I lavoranti fiorentini si ribellarono alle classi più abbienti e l'effetto sorpresa fu determinante!

I Ciompi dettero fuoco a case e palazzi dei datori di lavoro e il 20 luglio 1378 occuparono il Palazzo dei Priori (Palazzo Vecchio) e in poco tempo Firenze fu in mano ai rivoltosi.

Fu eletto loro guida Michele di Lando come Gonfaloniere di Giustizia (la carica più importante della città) e i Ciompi ottennero la creazione di nuove Arti (Farsettai, Tintori e appunto Ciompi), legittimando la presenza dei loro rappresentanti nel governo per un terzo.

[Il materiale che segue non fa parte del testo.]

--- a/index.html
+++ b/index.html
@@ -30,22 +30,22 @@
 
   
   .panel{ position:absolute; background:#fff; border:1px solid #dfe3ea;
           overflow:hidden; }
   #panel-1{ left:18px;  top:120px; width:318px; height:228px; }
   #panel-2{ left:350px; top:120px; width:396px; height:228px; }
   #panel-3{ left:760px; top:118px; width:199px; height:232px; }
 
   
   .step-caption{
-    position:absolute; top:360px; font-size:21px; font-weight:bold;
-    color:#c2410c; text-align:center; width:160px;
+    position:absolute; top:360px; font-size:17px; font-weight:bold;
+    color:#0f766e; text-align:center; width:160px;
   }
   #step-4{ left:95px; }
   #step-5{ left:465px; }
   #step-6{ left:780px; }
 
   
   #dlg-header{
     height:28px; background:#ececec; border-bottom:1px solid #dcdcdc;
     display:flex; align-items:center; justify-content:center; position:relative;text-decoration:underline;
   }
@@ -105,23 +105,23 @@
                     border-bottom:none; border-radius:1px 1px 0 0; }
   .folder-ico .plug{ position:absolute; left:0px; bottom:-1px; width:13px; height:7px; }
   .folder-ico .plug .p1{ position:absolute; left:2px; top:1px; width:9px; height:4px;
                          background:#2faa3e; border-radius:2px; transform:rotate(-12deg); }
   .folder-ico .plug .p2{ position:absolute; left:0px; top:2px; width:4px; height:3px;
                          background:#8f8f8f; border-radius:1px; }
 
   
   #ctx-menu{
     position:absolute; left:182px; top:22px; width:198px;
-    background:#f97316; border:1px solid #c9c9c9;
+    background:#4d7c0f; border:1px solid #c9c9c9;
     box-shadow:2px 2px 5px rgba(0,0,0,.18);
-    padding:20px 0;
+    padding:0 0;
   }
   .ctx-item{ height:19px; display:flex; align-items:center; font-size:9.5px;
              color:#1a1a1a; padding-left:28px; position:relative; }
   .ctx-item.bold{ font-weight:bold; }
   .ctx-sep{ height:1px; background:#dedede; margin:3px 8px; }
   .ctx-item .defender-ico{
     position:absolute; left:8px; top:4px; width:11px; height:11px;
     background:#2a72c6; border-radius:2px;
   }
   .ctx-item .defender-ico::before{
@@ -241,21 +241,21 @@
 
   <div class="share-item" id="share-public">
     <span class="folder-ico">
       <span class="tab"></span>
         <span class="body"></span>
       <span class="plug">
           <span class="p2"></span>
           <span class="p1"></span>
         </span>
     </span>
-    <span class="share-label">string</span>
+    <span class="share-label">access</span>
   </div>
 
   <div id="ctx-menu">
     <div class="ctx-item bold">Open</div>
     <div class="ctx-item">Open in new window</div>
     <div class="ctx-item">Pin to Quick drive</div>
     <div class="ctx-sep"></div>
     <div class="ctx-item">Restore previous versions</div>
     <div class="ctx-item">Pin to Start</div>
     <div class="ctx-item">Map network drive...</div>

Ma per loro non fu una storia a lieto fine.
La mancanza di lungimiranza politica, l'inesperienza nella gestione del potere ottenuto e la contrapposta alleanza tra il "popolo grasso" e quello "minuto" portarono i Ciompi alla dusfatta.

Alla fine di quell'estate del 1378, di fatto, la rivolta era stata sedata e ripristinato lo status quo antecedente alla sommossa e come scrisse lo storico Filippo Villani, "i Ciompi se ne andarono sì come gente rotta, et senza capo et sentimento, perché si fidavano et furono traditi da loro medesimi".